В телеграмме было сказано: «Мама умерла тчк приезжай скорее тчк папа».

Волков три раза перечел телеграмму. Он все еще думал, что произошла какая-то ошибка, что почтальон, может быть, перепутал адрес. Он все еще не хотел верить, что умерла именно его мать, эта маленькая, сухонькая старушка с коричневым скорбным лицом, которую он видел в последний раз несколько лет назад и с которой собирался увидеться в этом году летом. Да, в этом году он собирался поехать к матери, привезти ее в Москву и выполнить наконец все обещания, данные еще в детстве.

В детстве Волков часто жалел свою мать. Она стирала белье чужим людям, ходила чужим людям мыть полы. Уходила из дому чуть свет и возвращалась затемно. И ночью, дома, продолжала работать при свете керосиновой лампы, стирать и шить, починять и гладить.

За всю жизнь свою, беспокойную и торопливую, она, как говорится, не присела ни разу, не съела ни одного сладкого куска, приберегая их для сына, Витеньки, или для мужа, Матвея Кузьмича.

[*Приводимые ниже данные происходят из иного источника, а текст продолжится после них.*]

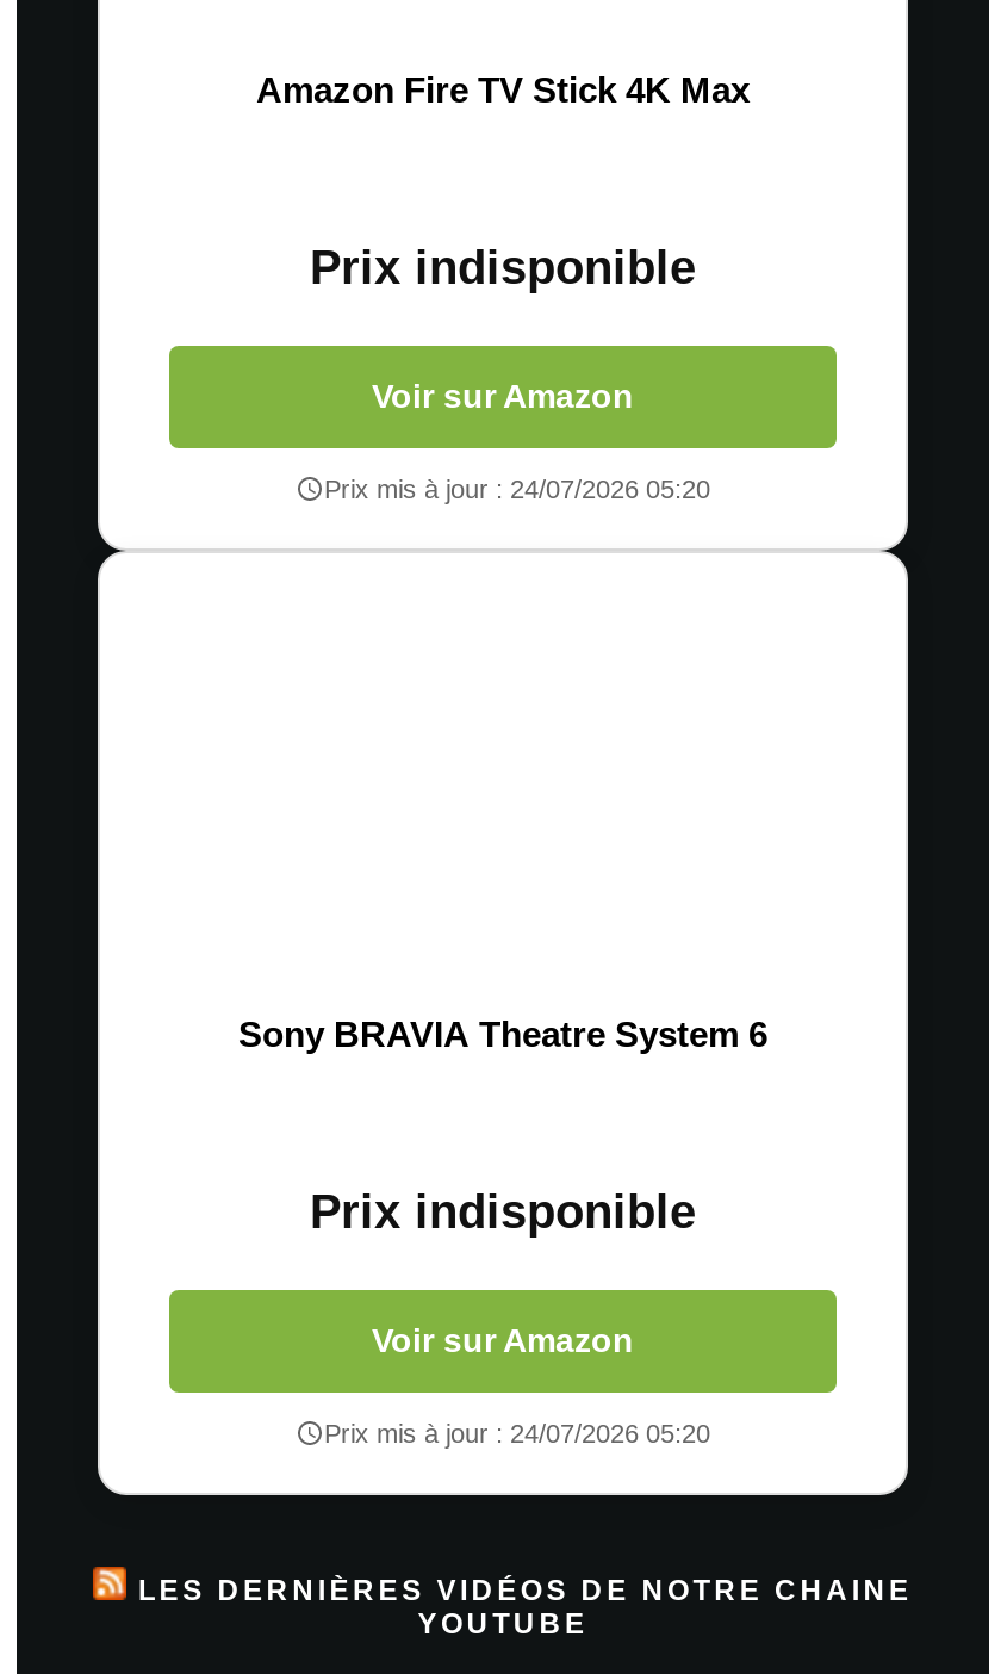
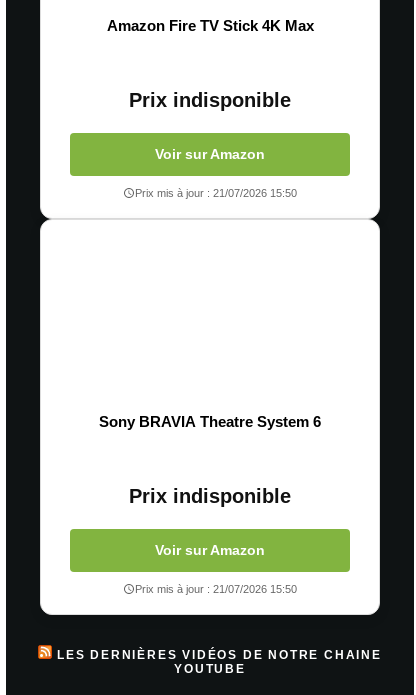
[324,475,710,503] Prix mis à jour : 24/07/2026 05:20 -> [135,187,297,199] Prix mis à jour : 21/07/2026 15:50
[324,1419,710,1447] Prix mis à jour : 24/07/2026 05:20 -> [135,583,297,595] Prix mis à jour : 21/07/2026 15:50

Муж служил швейцаром в Дворянском собрании. В свободное от службы время он сапожничал на дому – принимал заказы на починку. А когда заказов не было, ходил по дворам – чистил нужники, носил воду, колол дрова. Заработанные деньги шли на сберегательную книжку.

Затаенная мечта о собственном домике с огородом и с садиком не давала спать Матвею Кузьмичу. Он даже в снах своих, тревожных и торопливых, видел собственный домик. И ради домика этого, существовавшего пока только во сне, жена зимой и летом ходила в одних и тех же ботинках, в одном и том же платье и старалась есть не дома, а у хозяев, где стирала белье, мыла полы и домовничала.

Виктор в детстве жалел свою мать и, глядя на руки ее, худенькие, тоненькие, в синих жилах, говорил:

– Вот подожди, мама, я вырасту, ты посмотришь, как я буду тебя кормить. Работать ты не будешь. Ты в театр все будешь ходить, конфеты есть.

Мать смеялась и, счастливая, плакала.

– Ты учись только, Витенька, – говорила она, просветленная, в слезах. – А там увидим.

Виктор учился в гимназии. Отец хотел, чтобы сын его вырос таким же господином, как те, которым отец подавал пальто. Скупой, прижимистый, отказывающий себе во всем, он ничего не жалел для сына. Сын учился в гимназии вместе с барскими детьми. Учился хорошо, прилежно. Он, наверное, окончил бы ученье с золотой медалью, как пророчили ему, если б на шестнадцатом году его не исключили из гимназии с волчьим билетом. Исключили за какую-то, как говорил отец, «неподходящую» речь на сходке.

Мать заметно постарела после этого случая. Матвей Кузьмич ходил угрюмый. А Виктор, устроившись рабочим на кожевенный завод, продолжал говорить матери:

– Ты только подожди, мама. Я вот подучусь на этом деле, и мы хорошо заживем. Вот посмотришь.

– Ничего, Витенька, – говорила мать, – ничего, все устроится как-нибудь.

И она крестила сына, сокрушаясь втайне, что сын не похож ни на нее, ни на отца. Они были смирные, забитые люди, а он рос какой-то неугомонный, неукротимый. «В дедушку он, наверно, такой-то, Господь с ним», – боязливо думала мать, вспоминая отца своего, волжского грузчика, пьяницу и буяна.

Но и дедушка, может быть, не позволил бы себе того, что позволял Виктор. На кожевенном заводе он организовал забастовку, пошел просить поддержки у других заводов и угодил в тюрьму. Где уж теперь было думать, что сын вырастет благородным господином! Надежды рухнули окончательно.

И родители думали только о том, как бы вызволить сына из тюрьмы. Матвей Кузьмич ходил кланяться в ноги разным господам, просил слезно, клялся вечно Бога молить. Но сын был крепко посажен, и ни просьбами, ни молитвами невозможно было сократить положенный ему изрядный срок.